• **Description of the task**
Each line from the one with "discount: 50.00 -> none" to the final line of the data must be reproduced exactly, and no other line may appear.

• **Records**
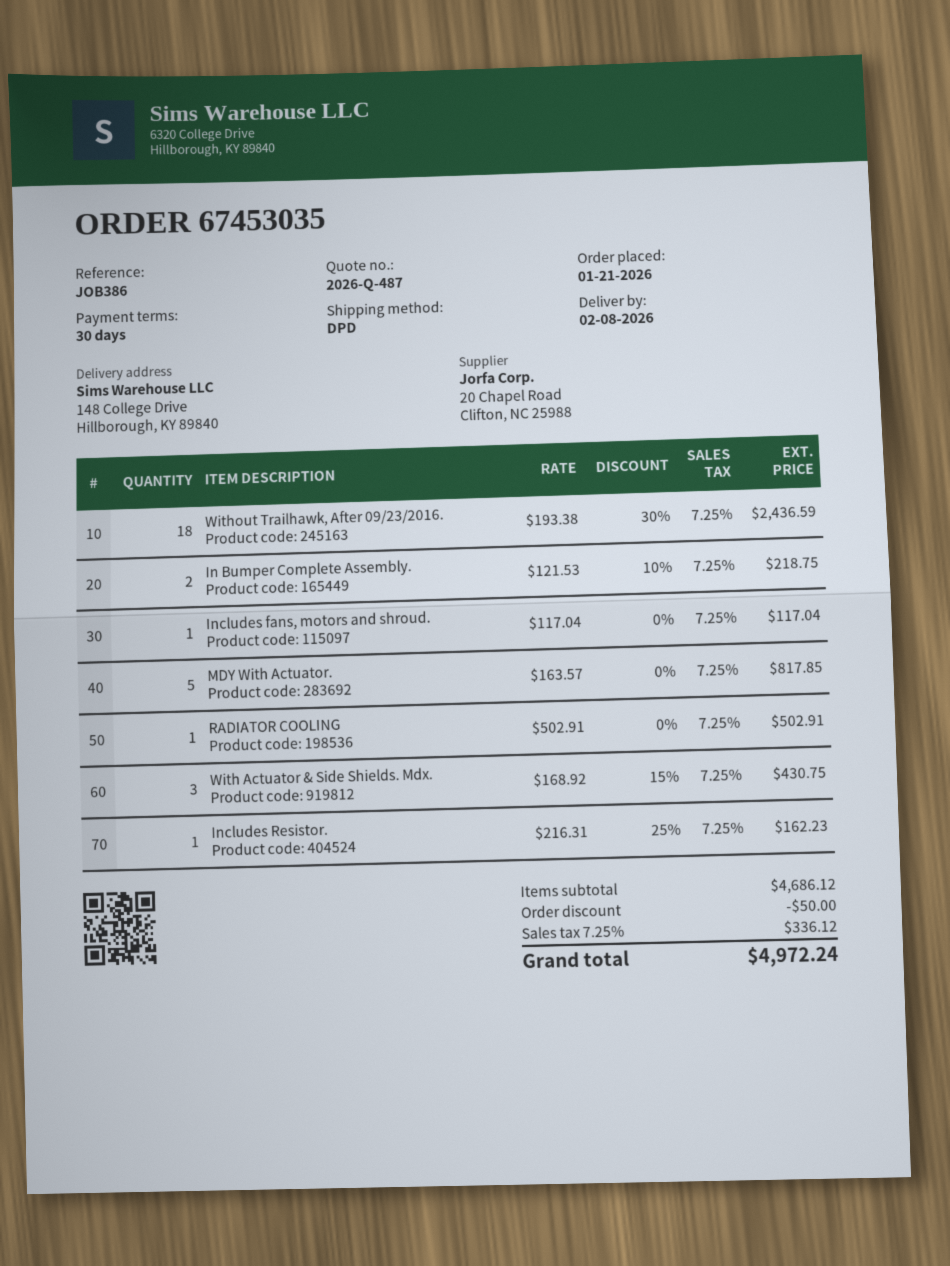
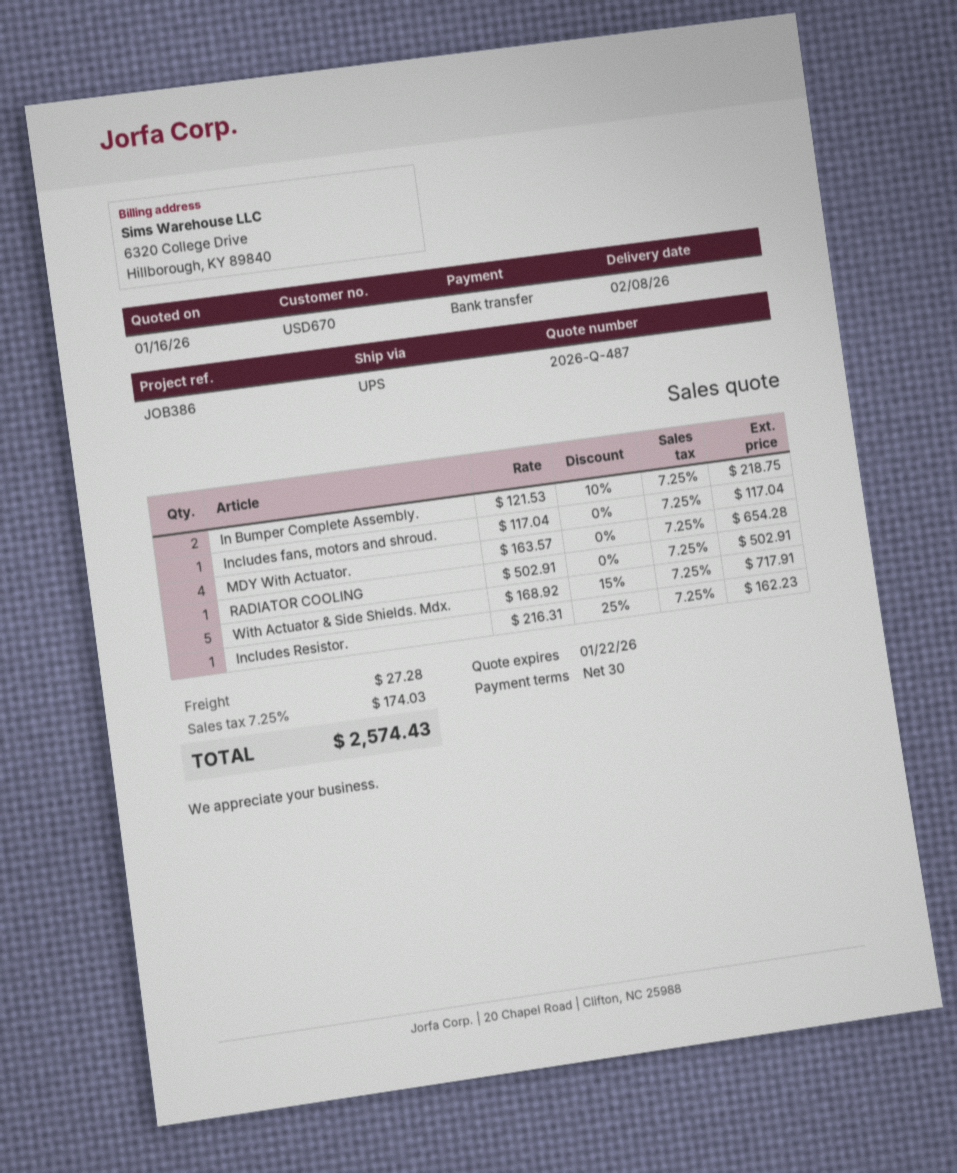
shipping method: DPD -> UPS
Without Trailhawk, After 09/23/2016.: 18 x 193.38 - 30% = 2436.59 -> none
MDY With Actuator.: 5 x 163.57 = 817.85 -> 4 x 163.57 = 654.28
With Actuator & Side Shields. Mdx.: 3 x 168.92 - 15% = 430.75 -> 5 x 168.92 - 15% = 717.91
discount: 50.00 -> none
shipping: none -> 27.28
tax: 7.25% = 336.12 -> 7.25% = 174.03
total: 4972.24 -> 2574.43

• **Task solution**
discount: 50.00 -> none
shipping: none -> 27.28
tax: 7.25% = 336.12 -> 7.25% = 174.03
total: 4972.24 -> 2574.43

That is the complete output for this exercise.